If we chose to bust overland southwest toward Banner Creek, we would have to cover at least nine boggy miles before we reached the Richardson Highway. Backtracking to the nearest pipeline access road would require a hike of 20 miles.
What’s the significance of the most remote part of a pathway that is itself a manmade disturbance? Good point. Living out here this summer with lots of time to think, I find it interesting to be in a spot far from the distant hum of engines.
What is here? Swainson’s thrushes (the flutey sound of summer), olive-sided flycatchers, gray-cheeked thrushes and the thrush with the song that never gets old, the American robin.
Ice, in the form of aufeis over a few creeks, formed by the cold air of winter, is enduring well into the heat of summer. One such mini-glacier prevents truck or four-wheeler travel, making this spot feel even more isolated.
And the mosquitoes are here. They emerged in numbers sufficient to make me pull out the repellent. The blessed liquid that messes with the bloodsuckers’ carbon-dioxide detectors allowed me to enjoy dinner by Gold Run Creek.

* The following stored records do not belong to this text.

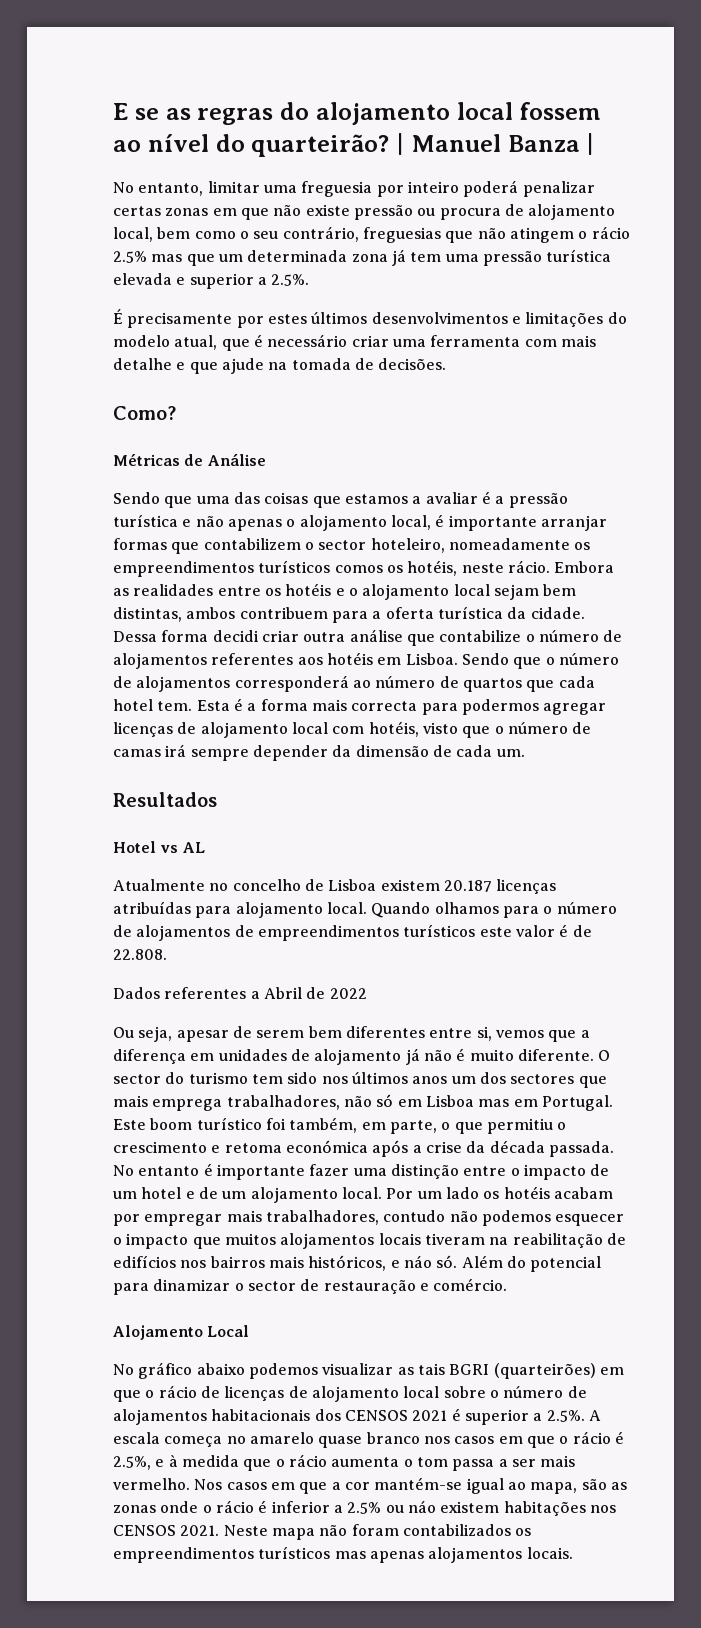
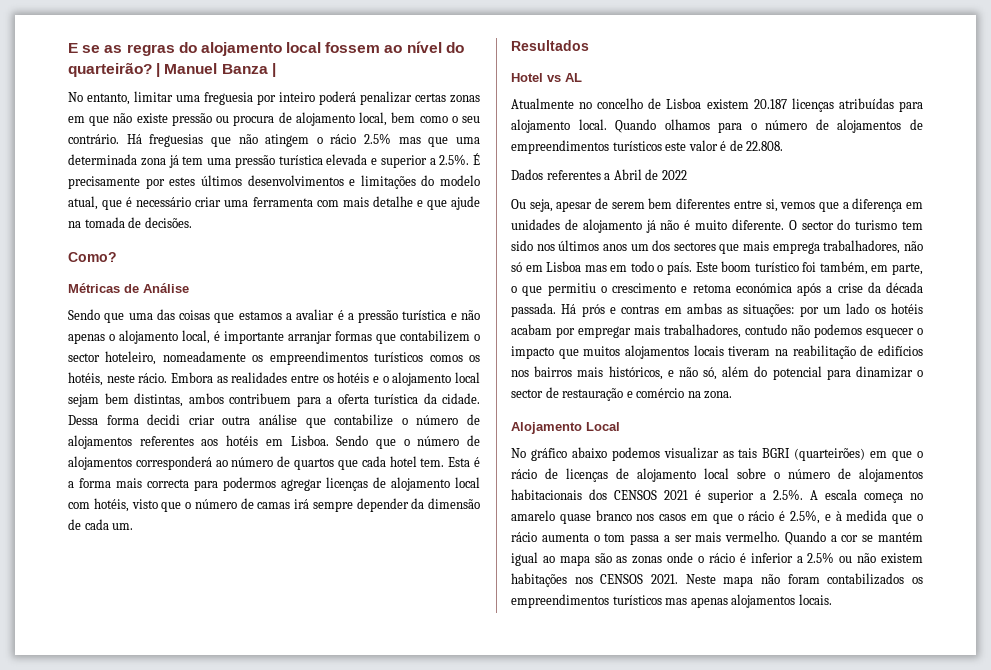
[282,226,359,242] contrário, -> [68,134,142,144] contrário. Há
[218,254,243,262] um -> [455,137,480,144] uma
(310, 280) // -> (470, 159) none
[541,1095,613,1111] Portugal. -> [630,261,692,275] todo o país.
[113,1163,610,1180] [113,1187,414,1203] No entanto é importante fazer uma distinção entre o impacto de um hotel e de um alojamento local. Por -> [561,303,819,317] Há prós e contras em ambas as situações: por
[403,1255,503,1268] náo só. Além -> [678,366,750,380] não só, além
[433,1278,508,1291] comércio. -> [636,388,733,399] comércio na zona.
[194,1477,463,1494] Nos casos em que a cor mantém-se -> [784,531,923,545] Quando a cor se mantém
[530,1482,578,1494] mapa, -> [559,555,590,566] mapa
[407,1500,436,1513] náo -> [857,553,877,563] não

After 39 days without needing protection, I was due.
This country, bounded by the Salcha River to the north and Shaw Creek to the south, was the outer range of John Haines, one of the finest writers Alaska will ever inspire. His poetic essays about trapping and existing in the hills west of here define Interior Alaska.
The late storyteller once sent me a letter in response to a column I wrote about the shipping network that allows Alaskans to eat fresh broccoli in midwinter. Haines reflected on life in Alaska decades ago, eating honey created by northern bees, moose meat and potatoes. And about the lean times, with not enough skinny hares for the pot.
He was not thrilled with the prospect and then reality of this pipe running through his wilderness. But it came, it is here and always has been in my Alaska.
Gold Run Creek seems wild, even though I’m leaning against a vertical support member made of steel. It’s quiet enough for me, anyway. I get to see songbirds up close all day and, now through 40 days, have yet to see a bear.
That’s a siting I can do without. Haines wrote in his spare, slow cadence of shooting at a grizzly that charged him from a small creek bed not far from here. He perhaps wounded it. He didn’t know, and he found no blood. The bear retreated to the alders. Haines crossed the creek with his trusted sled dog and continued on to one of his trapline cabins. Later, he needed to again transit the creek and head for home at the Richardson Highway.
“If that bear was still somewhere in that dense green cover, nursing its hurt and its temper, waiting for revenge, it would have its chance,” he wrote in the essay “Out of the Shadows” from the book “The Stars, the Snow, the Fire.”
I think about bears many times each day, and more at night, when I stuff in earplugs to disable my radar. It seems to be the only way I can sleep. Then, I depend on Cora’s ears and nose, with my canister of pepper spray to the right of my pillow.
Everyone I meet seems to share a bear story. But I’m starting to think that the pipeline itself is a bear deterrent.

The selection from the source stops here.